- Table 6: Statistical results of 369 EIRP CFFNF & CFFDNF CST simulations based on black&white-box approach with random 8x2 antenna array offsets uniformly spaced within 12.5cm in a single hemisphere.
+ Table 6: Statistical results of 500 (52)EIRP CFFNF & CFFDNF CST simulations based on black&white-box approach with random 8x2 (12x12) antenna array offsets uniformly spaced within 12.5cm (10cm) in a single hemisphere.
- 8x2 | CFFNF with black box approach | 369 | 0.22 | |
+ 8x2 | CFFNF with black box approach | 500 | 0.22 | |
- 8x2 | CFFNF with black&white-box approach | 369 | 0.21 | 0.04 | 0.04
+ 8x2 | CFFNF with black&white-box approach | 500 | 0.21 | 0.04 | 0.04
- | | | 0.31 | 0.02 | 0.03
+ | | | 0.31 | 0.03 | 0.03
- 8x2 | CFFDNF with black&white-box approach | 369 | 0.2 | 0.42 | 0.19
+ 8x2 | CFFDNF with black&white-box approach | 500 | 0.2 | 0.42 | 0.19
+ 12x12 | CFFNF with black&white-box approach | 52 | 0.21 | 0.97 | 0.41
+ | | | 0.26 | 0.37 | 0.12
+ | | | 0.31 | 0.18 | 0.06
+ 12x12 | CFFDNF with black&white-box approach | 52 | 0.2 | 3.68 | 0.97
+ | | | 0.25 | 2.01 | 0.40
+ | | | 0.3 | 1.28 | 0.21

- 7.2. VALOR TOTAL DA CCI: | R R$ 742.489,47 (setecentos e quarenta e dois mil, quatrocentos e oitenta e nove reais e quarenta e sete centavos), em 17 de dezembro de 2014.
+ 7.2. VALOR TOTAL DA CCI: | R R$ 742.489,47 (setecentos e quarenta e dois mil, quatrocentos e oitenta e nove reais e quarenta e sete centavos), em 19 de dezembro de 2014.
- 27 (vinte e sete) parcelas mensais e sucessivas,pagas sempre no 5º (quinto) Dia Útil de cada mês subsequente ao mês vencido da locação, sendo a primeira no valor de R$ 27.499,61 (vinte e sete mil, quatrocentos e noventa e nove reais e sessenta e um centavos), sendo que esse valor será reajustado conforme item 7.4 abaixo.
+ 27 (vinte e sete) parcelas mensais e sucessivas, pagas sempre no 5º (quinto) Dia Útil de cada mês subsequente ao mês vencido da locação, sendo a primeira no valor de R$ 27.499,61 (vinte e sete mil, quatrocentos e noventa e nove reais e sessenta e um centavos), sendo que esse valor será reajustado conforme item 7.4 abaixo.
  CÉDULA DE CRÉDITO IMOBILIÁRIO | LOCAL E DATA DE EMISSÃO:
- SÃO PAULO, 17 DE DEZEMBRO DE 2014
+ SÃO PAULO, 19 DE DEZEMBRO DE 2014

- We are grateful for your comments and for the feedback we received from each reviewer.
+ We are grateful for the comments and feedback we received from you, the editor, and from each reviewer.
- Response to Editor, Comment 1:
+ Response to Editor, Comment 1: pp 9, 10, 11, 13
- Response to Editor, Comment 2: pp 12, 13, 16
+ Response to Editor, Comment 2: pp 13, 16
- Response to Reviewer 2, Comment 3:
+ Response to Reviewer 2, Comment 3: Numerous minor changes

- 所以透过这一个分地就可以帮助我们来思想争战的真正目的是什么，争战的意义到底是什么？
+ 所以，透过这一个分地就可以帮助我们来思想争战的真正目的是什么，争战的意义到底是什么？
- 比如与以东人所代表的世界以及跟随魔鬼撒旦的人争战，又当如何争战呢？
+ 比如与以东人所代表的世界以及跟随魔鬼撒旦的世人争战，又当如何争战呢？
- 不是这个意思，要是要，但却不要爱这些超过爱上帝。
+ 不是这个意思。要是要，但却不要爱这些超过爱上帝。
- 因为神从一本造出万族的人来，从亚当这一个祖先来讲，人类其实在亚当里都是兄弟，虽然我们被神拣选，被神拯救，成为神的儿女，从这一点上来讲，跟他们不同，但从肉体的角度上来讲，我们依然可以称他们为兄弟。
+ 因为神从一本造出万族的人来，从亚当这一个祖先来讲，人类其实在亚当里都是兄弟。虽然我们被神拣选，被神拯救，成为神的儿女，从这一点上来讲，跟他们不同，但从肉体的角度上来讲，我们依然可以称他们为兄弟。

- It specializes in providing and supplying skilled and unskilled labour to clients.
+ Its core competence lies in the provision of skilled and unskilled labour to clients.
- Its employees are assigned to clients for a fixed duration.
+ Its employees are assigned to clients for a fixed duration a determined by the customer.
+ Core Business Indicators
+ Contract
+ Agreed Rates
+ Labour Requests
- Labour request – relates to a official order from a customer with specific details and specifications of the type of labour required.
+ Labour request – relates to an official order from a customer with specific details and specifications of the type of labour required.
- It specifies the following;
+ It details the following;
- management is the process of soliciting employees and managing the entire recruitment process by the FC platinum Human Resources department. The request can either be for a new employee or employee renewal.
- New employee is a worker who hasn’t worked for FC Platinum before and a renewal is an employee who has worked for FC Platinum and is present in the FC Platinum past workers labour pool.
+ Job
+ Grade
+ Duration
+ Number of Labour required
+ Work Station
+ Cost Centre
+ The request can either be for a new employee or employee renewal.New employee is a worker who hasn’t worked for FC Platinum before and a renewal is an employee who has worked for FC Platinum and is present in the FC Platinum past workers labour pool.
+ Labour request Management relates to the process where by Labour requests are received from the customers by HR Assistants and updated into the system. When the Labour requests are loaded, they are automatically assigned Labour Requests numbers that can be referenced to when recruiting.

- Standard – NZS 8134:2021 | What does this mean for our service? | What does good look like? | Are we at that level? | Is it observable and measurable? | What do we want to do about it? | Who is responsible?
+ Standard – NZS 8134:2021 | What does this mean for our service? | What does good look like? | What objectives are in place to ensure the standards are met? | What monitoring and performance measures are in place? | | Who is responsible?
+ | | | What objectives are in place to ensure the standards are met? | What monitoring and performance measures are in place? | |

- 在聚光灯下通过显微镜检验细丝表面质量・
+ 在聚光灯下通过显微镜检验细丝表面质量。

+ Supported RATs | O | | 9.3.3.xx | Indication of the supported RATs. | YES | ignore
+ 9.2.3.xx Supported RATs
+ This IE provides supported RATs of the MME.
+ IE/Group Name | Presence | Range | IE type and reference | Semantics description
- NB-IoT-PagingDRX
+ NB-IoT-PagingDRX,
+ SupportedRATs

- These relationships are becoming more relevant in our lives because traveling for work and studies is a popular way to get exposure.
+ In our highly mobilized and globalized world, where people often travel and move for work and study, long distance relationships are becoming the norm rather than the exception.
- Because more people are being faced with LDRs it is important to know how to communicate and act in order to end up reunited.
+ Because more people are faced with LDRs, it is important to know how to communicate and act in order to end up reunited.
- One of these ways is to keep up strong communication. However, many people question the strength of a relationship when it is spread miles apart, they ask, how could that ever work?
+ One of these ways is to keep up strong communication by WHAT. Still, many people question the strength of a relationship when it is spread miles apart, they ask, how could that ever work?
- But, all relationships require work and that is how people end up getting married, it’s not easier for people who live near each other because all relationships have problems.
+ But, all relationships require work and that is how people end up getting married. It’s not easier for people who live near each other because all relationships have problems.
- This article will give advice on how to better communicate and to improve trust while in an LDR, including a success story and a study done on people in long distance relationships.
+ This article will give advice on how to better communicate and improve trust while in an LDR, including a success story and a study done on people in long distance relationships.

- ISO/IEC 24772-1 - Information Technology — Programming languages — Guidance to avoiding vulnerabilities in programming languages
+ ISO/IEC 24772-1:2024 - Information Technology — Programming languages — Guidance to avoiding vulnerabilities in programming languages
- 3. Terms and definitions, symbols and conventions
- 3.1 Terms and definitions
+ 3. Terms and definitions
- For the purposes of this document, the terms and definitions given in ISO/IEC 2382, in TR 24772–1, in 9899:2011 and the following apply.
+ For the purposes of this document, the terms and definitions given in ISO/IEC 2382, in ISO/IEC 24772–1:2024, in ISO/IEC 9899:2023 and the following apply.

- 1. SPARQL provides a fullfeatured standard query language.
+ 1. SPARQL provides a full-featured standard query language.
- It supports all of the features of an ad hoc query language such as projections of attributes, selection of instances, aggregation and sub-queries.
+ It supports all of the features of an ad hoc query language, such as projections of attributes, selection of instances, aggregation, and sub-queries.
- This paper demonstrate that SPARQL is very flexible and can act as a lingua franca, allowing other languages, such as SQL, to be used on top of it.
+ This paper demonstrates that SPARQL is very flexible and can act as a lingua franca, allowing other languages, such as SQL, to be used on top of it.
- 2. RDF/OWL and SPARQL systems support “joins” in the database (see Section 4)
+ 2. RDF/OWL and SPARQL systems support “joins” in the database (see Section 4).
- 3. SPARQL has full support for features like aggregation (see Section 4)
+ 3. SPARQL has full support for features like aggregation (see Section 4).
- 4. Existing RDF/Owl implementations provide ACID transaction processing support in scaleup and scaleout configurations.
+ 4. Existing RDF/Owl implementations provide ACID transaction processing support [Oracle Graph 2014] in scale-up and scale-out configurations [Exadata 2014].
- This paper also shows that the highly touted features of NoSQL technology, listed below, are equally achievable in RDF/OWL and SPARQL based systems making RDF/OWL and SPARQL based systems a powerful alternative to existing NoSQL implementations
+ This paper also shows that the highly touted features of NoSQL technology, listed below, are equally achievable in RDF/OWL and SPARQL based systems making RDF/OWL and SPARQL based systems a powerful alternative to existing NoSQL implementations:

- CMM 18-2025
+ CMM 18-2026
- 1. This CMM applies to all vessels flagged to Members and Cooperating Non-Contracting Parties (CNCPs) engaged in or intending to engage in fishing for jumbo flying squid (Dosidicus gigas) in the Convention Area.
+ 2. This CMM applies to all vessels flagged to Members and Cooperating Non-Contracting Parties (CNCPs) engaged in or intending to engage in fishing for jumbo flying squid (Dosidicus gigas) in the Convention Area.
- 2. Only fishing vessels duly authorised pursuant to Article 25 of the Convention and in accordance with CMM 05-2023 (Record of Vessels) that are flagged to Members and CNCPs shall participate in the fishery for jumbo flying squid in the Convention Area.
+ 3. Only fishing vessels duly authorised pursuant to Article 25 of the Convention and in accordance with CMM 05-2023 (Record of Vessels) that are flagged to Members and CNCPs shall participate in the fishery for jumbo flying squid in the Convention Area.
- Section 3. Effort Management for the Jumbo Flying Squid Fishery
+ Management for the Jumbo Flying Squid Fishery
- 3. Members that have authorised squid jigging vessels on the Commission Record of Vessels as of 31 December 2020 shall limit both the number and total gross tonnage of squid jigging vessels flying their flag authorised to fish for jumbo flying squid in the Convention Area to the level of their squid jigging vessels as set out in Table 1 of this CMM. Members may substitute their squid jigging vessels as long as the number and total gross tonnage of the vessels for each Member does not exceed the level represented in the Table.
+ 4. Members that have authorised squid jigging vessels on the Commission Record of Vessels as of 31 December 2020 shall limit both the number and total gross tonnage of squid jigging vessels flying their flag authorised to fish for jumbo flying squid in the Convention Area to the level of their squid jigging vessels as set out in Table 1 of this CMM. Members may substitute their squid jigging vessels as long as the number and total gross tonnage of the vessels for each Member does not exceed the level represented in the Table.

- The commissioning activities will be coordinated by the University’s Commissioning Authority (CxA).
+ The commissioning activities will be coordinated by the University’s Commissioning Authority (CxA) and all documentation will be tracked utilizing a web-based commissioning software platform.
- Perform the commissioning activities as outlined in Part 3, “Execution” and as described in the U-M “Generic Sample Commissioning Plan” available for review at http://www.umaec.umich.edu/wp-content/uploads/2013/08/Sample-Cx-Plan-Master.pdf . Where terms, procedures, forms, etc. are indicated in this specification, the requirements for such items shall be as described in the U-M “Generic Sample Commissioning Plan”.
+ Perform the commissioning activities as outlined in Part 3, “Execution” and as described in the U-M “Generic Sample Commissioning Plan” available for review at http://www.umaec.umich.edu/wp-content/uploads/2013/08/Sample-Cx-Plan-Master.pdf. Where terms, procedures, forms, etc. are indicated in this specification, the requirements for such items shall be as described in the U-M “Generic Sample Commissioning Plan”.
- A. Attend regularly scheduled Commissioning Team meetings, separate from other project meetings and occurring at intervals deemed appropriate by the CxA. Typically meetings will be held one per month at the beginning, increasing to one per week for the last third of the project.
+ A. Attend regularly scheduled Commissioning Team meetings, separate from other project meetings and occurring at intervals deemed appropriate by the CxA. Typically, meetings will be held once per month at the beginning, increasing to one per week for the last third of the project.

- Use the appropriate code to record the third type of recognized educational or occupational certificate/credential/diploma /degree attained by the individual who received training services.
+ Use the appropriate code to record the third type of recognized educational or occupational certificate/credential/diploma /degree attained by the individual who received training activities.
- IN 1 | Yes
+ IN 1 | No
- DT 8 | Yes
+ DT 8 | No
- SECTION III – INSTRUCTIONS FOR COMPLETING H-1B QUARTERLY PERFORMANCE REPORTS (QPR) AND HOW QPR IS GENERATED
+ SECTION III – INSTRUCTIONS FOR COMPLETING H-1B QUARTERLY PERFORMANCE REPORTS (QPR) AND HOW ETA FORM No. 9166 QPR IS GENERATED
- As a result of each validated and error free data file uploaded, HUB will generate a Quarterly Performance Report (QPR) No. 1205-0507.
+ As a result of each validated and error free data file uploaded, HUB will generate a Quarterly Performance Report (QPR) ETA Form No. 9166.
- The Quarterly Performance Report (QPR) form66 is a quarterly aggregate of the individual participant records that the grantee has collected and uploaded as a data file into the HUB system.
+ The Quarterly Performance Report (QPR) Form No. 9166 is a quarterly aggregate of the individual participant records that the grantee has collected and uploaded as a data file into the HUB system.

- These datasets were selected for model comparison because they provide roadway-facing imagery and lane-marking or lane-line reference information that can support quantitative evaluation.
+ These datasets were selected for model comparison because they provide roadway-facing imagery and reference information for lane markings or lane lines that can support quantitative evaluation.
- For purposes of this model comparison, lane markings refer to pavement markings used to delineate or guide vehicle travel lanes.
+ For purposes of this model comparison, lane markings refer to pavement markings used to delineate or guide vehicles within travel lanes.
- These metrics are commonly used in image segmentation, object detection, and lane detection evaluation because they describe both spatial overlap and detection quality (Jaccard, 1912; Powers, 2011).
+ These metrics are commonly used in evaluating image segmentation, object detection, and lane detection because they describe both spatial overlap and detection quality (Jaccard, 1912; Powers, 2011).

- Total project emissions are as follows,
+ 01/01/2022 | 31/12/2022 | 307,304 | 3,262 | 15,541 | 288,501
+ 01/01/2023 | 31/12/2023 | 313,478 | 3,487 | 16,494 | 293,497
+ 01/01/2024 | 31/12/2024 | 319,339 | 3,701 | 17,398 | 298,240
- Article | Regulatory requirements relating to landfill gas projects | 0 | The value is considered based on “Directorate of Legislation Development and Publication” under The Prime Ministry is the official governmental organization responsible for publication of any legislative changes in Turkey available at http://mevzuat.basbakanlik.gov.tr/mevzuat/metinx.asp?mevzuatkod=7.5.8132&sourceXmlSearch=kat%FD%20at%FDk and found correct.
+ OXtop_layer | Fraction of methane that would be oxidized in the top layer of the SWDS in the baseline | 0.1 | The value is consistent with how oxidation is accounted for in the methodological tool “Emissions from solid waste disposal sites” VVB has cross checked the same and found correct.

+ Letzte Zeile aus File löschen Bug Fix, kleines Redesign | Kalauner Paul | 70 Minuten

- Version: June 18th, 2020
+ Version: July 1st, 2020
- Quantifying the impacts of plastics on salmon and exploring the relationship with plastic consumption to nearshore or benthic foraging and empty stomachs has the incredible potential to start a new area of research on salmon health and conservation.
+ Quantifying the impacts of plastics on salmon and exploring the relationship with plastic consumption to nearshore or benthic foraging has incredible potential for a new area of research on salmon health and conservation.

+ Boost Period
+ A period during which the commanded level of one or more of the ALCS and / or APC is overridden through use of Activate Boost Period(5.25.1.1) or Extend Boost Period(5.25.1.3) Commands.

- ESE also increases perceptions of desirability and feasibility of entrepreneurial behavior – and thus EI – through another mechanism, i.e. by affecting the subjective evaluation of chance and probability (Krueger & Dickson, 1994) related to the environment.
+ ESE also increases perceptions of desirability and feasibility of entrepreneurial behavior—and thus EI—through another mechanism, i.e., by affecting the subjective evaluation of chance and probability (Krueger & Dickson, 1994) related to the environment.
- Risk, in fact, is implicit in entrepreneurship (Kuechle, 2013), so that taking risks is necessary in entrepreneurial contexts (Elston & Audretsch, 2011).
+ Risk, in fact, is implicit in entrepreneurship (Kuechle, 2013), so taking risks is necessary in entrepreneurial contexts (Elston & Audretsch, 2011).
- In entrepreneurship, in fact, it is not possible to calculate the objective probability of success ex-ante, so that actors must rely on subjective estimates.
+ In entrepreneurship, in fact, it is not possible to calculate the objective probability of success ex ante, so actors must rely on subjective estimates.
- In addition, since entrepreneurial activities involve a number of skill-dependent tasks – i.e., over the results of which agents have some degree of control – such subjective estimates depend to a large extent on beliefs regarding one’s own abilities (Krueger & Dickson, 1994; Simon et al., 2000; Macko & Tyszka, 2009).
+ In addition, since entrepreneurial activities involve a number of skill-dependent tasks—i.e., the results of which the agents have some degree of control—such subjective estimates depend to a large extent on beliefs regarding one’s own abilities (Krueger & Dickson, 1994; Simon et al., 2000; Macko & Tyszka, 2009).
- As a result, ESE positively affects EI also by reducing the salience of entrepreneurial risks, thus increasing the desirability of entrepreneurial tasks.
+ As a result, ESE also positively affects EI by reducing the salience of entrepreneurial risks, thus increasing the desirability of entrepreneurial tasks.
_ _ _ _ _
*WHAT YOU HAVE TO DO*. Please reproduce exactly the lines above, beginning with the first and ending with the line that contains "19 de dezembro de 2014.", and include nothing outside that range.

*SOLUTION FOR THIS PROBLEM*.
- Table 6: Statistical results of 369 EIRP CFFNF & CFFDNF CST simulations based on black&white-box approach with random 8x2 antenna array offsets uniformly spaced within 12.5cm in a single hemisphere.
+ Table 6: Statistical results of 500 (52)EIRP CFFNF & CFFDNF CST simulations based on black&white-box approach with random 8x2 (12x12) antenna array offsets uniformly spaced within 12.5cm (10cm) in a single hemisphere.
- 8x2 | CFFNF with black box approach | 369 | 0.22 | |
+ 8x2 | CFFNF with black box approach | 500 | 0.22 | |
- 8x2 | CFFNF with black&white-box approach | 369 | 0.21 | 0.04 | 0.04
+ 8x2 | CFFNF with black&white-box approach | 500 | 0.21 | 0.04 | 0.04
- | | | 0.31 | 0.02 | 0.03
+ | | | 0.31 | 0.03 | 0.03
- 8x2 | CFFDNF with black&white-box approach | 369 | 0.2 | 0.42 | 0.19
+ 8x2 | CFFDNF with black&white-box approach | 500 | 0.2 | 0.42 | 0.19
+ 12x12 | CFFNF with black&white-box approach | 52 | 0.21 | 0.97 | 0.41
+ | | | 0.26 | 0.37 | 0.12
+ | | | 0.31 | 0.18 | 0.06
+ 12x12 | CFFDNF with black&white-box approach | 52 | 0.2 | 3.68 | 0.97
+ | | | 0.25 | 2.01 | 0.40
+ | | | 0.3 | 1.28 | 0.21

- 7.2. VALOR TOTAL DA CCI: | R R$ 742.489,47 (setecentos e quarenta e dois mil, quatrocentos e oitenta e nove reais e quarenta e sete centavos), em 17 de dezembro de 2014.
+ 7.2. VALOR TOTAL DA CCI: | R R$ 742.489,47 (setecentos e quarenta e dois mil, quatrocentos e oitenta e nove reais e quarenta e sete centavos), em 19 de dezembro de 2014.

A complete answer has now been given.